⟨

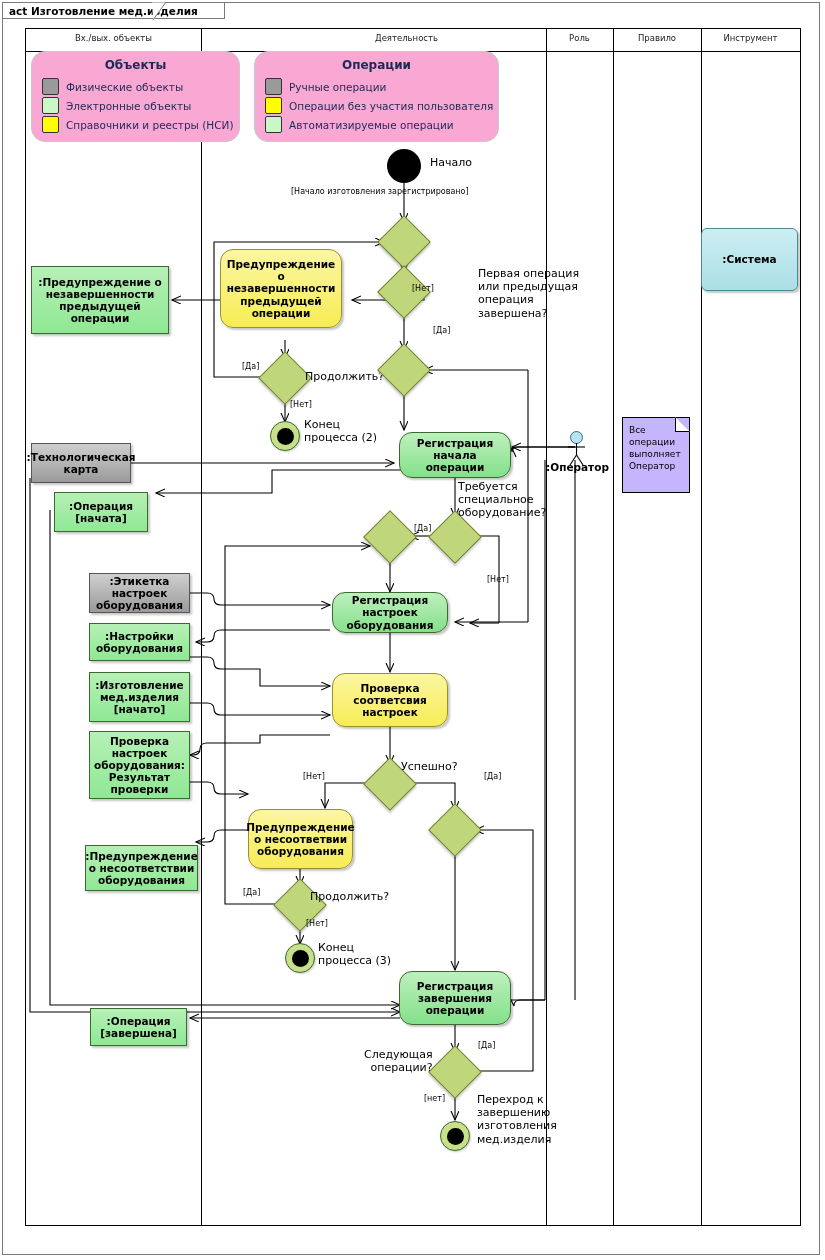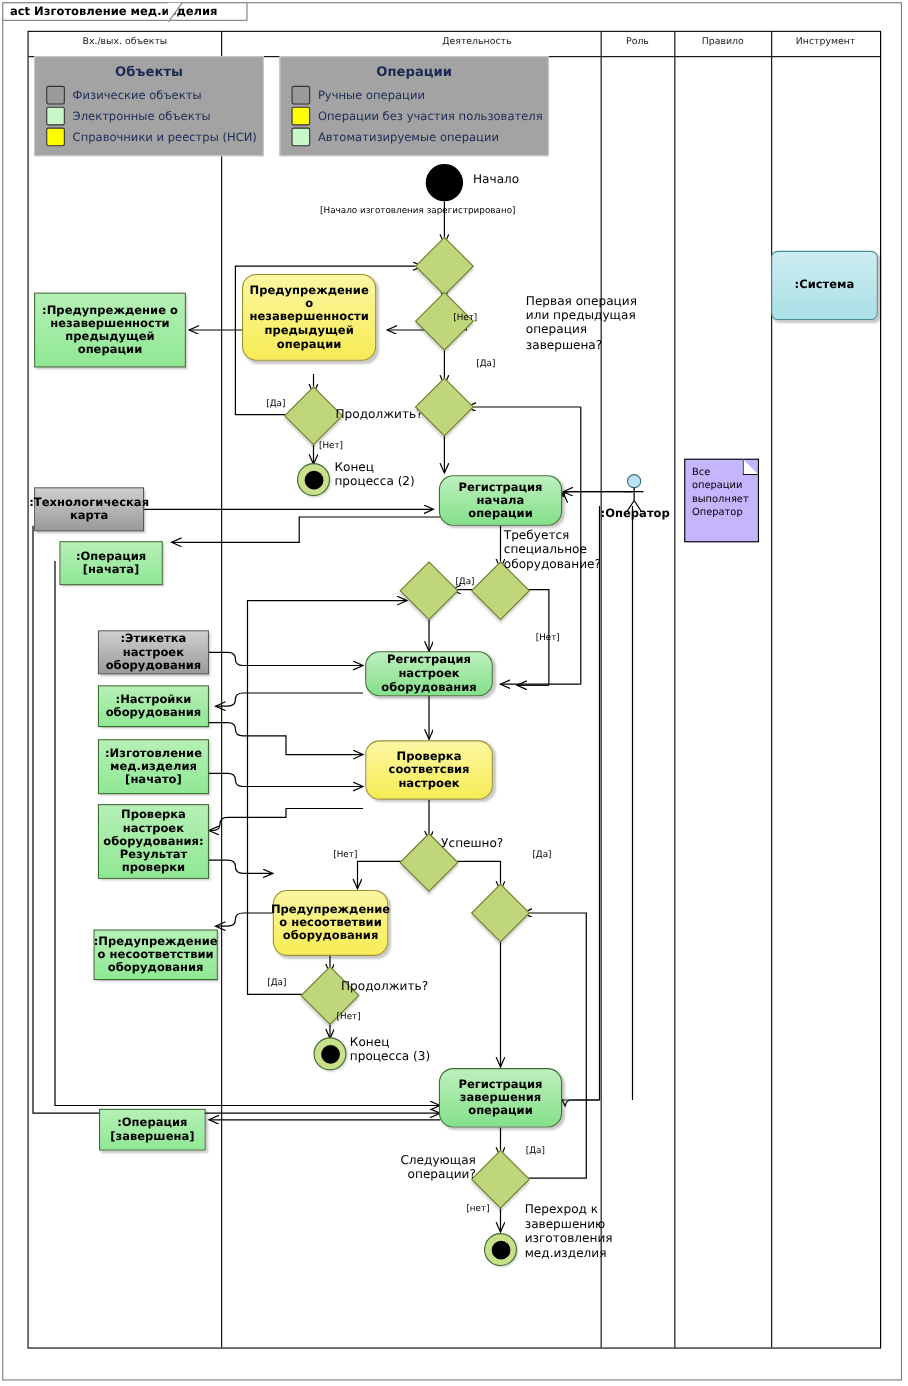--- a/index.html
+++ b/index.html
@@ -90,7 +90,7 @@
     <div class="lane-div" style="left:774px;"></div>
 
     <div class="lane-title" style="left:0;width:175px;">Вх./вых. объекты</div>
-    <div class="lane-title" style="left:191px;width:345px;padding-left:44px;">Деятельность</div>
+    <div class="lane-title" style="left:164px;width:345px;padding-left:44px;">Деятельность</div>
     <div class="lane-title" style="left:520px;width:67px;">Роль</div>
     <div class="lane-title" style="left:587px;width:88px;">Правило</div>
     <div class="lane-title" style="left:675px;width:99px;">Инструмент</div>

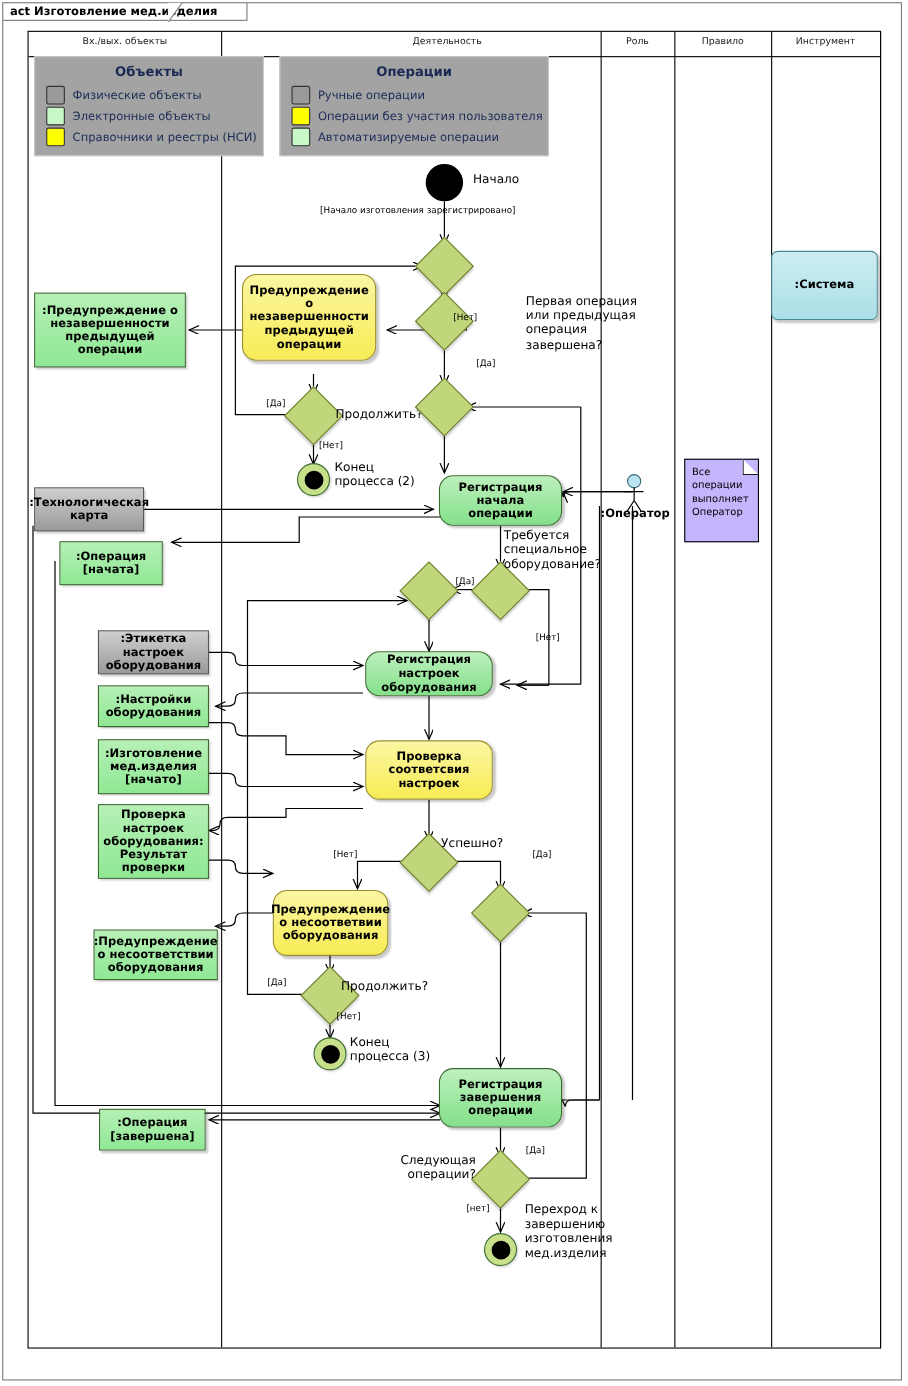--- a/index.html
+++ b/index.html
@@ -21,7 +21,7 @@
   .lane-title{position:absolute;top:4px;font-size:8.5px;color:#222;text-align:center;white-space:nowrap;}
 
   
-  .legend{position:absolute;background:#a3a3a3;border:1px solid #c8c8c8;border-radius:0;box-sizing:border-box;}
+  .legend{position:absolute;background:#f9a8d4;border:1px solid #c8c8c8;border-radius:14px;box-sizing:border-box;}
   .legend h4{margin:0;padding:6px 0 4px 0;text-align:center;font-size:12px;color:#1a2a55;font-weight:bold;}
   .legend ul{list-style:none;margin:0;padding:0 8px 6px 10px;}
   .legend li{display:flex;align-items:center;gap:7px;margin:2px 0;font-size:10.5px;color:#1a2a55;white-space:nowrap;}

⟩

**Your task:** Figure out how many lines above include the string "width", then report that number and nothing else.

**Task result:** 6